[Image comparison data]
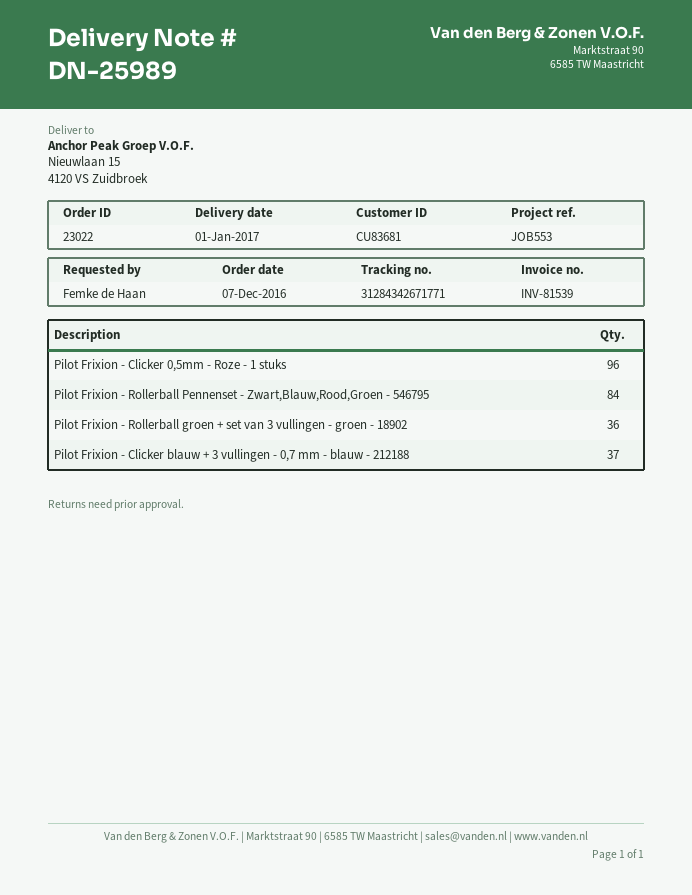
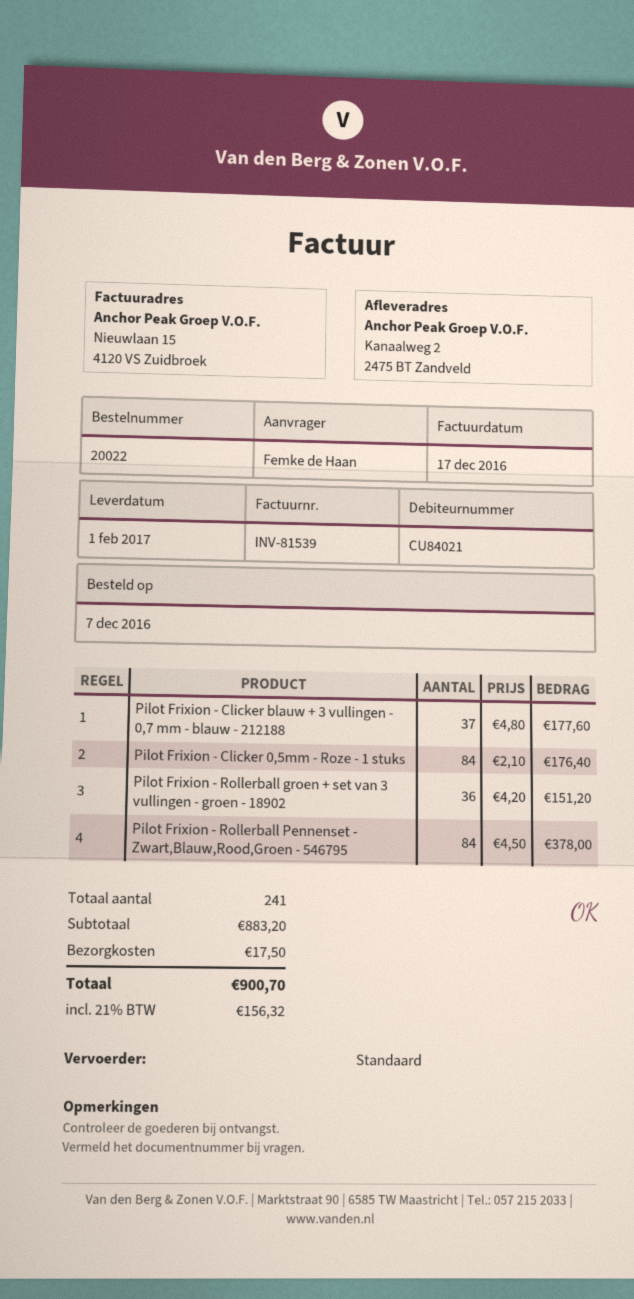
order number: 23022 -> 20022
delivery date: 2017-01-01 -> 2017-02-01
customer number: CU83681 -> CU84021
ship to: Nieuwlaan 15, 4120 VS Zuidbroek -> Kanaalweg 2, 2475 BT Zandveld
Pilot Frixion - Clicker 0,5mm - Roze - 1 stuks: 96 -> 84

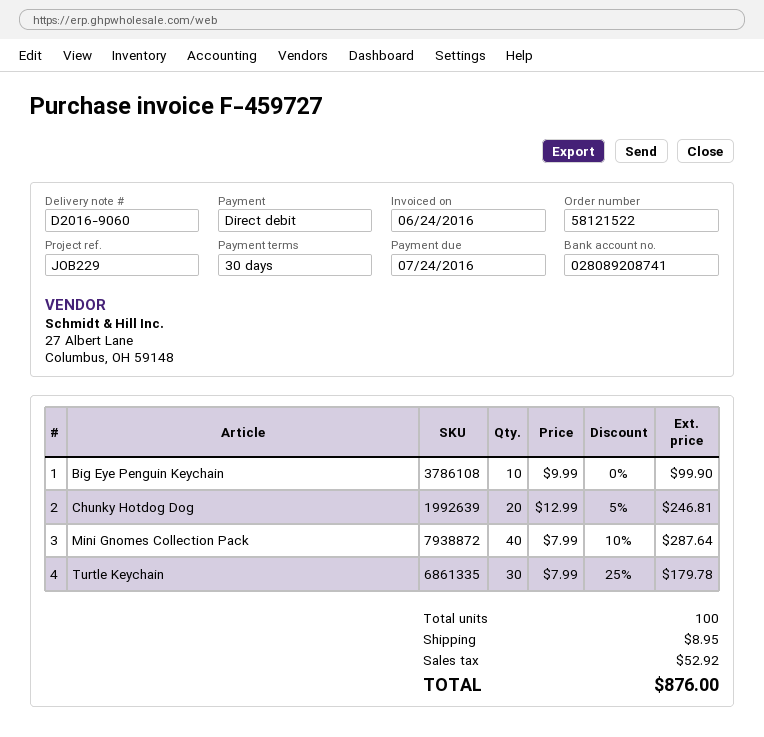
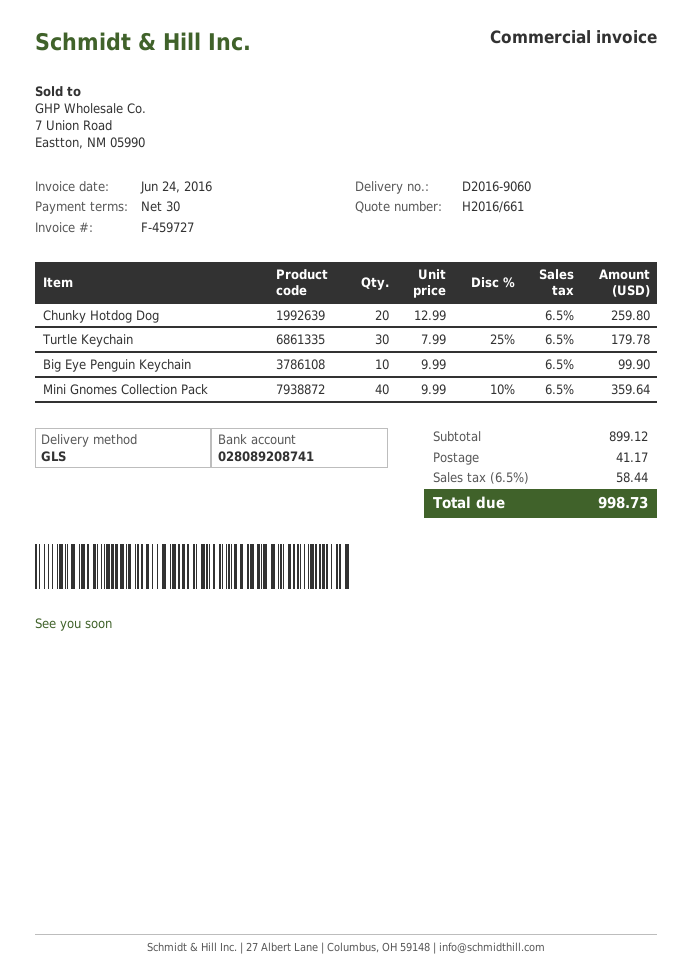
Chunky Hotdog Dog: 20 x 12.99 - 5% = 246.81 -> 20 x 12.99 = 259.80
Mini Gnomes Collection Pack: 40 x 7.99 - 10% = 287.64 -> 40 x 9.99 - 10% = 359.64
shipping: 8.95 -> 41.17
tax: 52.92 -> 58.44
total: 876.00 -> 998.73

**WHAT TO DO**: Identify the lines of the data that contain the word "number". Copy each of them.

**REPLY TO THE TASK**:
order number: 23022 -> 20022
customer number: CU83681 -> CU84021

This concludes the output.